## Goal of the exercise
Print out each entry below exactly, please.

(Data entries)
*** Begin section ***
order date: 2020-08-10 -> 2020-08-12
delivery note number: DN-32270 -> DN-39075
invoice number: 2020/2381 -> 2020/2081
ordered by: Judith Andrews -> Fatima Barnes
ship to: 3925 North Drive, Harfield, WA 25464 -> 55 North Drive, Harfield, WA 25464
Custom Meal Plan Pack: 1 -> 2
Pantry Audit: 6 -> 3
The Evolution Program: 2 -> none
*** End section ***
## Task result
order date: 2020-08-10 -> 2020-08-12
delivery note number: DN-32270 -> DN-39075
invoice number: 2020/2381 -> 2020/2081
ordered by: Judith Andrews -> Fatima Barnes
ship to: 3925 North Drive, Harfield, WA 25464 -> 55 North Drive, Harfield, WA 25464
Custom Meal Plan Pack: 1 -> 2
Pantry Audit: 6 -> 3
The Evolution Program: 2 -> none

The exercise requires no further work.